My one-eyed cat, Jack, has taken another important step.
Remember how wounded and sick Jack was? How unattractive and miserable? We brought him home and gave him all the love we could. He’d lost his ability to purr. He couldn’t even meow. His whole kitty identity seemed withered and dying.
Then one day, he found his purr again, deep and rich and wild. We were petting him, and we heard the slow chug, like some distant train coming from a far-off country. He’s purring! Then, nearly a year into his recovery, he stood in the kitchen, proud and tall, and let out his first meow. That kitty self was back.
|The One-Eyed Cat Serves|
It gets even better. Yesterday, I walk into my bedroom, and I see the once lonely and wounded kitty in a warm embrace. He’s holding another cat. He’s holding her still and bathing her face and the back of her ears! As I watch this display, I realize that Jack’s journey has reached yet another point of healing.

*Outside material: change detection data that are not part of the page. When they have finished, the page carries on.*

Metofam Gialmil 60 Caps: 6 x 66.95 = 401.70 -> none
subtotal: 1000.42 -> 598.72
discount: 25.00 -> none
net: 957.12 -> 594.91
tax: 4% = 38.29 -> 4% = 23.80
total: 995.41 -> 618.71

I snap a picture of him and think of what it means to care for somebody. The once-wounded cat is now serving others.
Living with flair means that we don’t stay wounded. We press on, find ourselves again, and discover where we might serve. Even if you’ve had a loss that changes how you see everything (and limits you), there’s hope towards a journey of healing-turned-ministry. Maybe that’s the best kind. Maybe Jack is particularly good at caring for other cats because he’s come back from the worst.
|The One-Eyed Cat and His Friend|
Maybe I’m particularly good at helping folks live with flair because I lived without it for so long. How could I not offer an embrace, hold you still for a moment, and speak out whatever words might help make today meaningful?

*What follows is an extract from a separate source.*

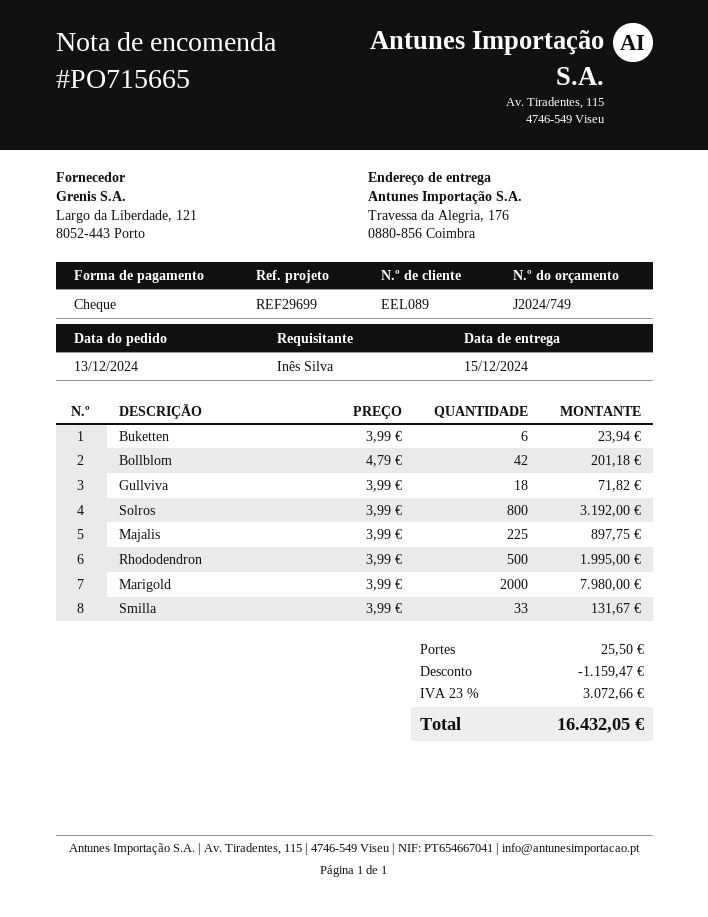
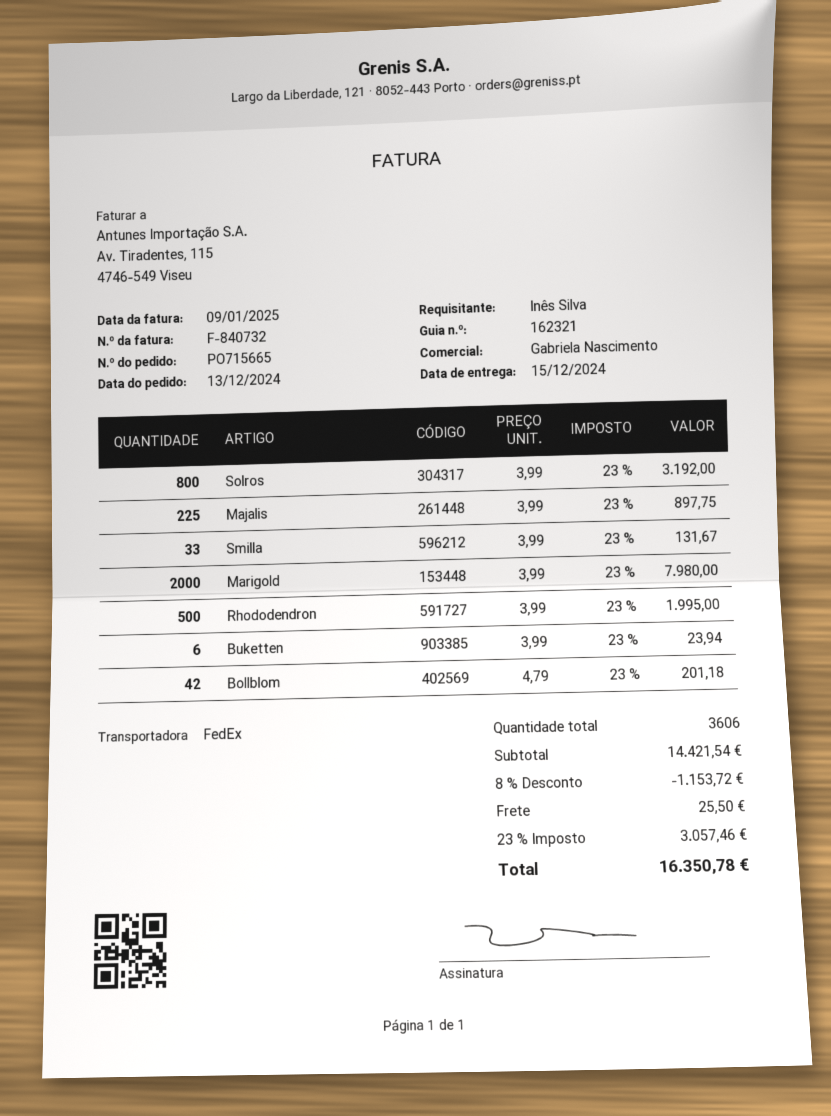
Gullviva: 18 x 3.99 = 71.82 -> none
discount: 1159.47 -> 1153.72
tax: 23% = 3072.66 -> 23% = 3057.46
total: 16432.05 -> 16350.78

I don't always comment, but I do read your every post. This is wonderfully said.
“We don't stay wounded. We press on, find ourselves again, and discover where we might serve.”
I've been licking my wounds for some time now. Maybe it's the season to find someone else to help heal.
Sweet post. Is the other cat by any chance Snowflake? I'm glad one-eyed Jack is helping others.
Your Jack stories always make me tear up. It's so wonderful to hear about his progress!
Your posts about Jack and how you've loved him back to a full and happy life are particularly moving to me. You have obviously made a big difference to his world. Compassion – what a wonderful gift to Jack AND to your children who are witnessing it in action.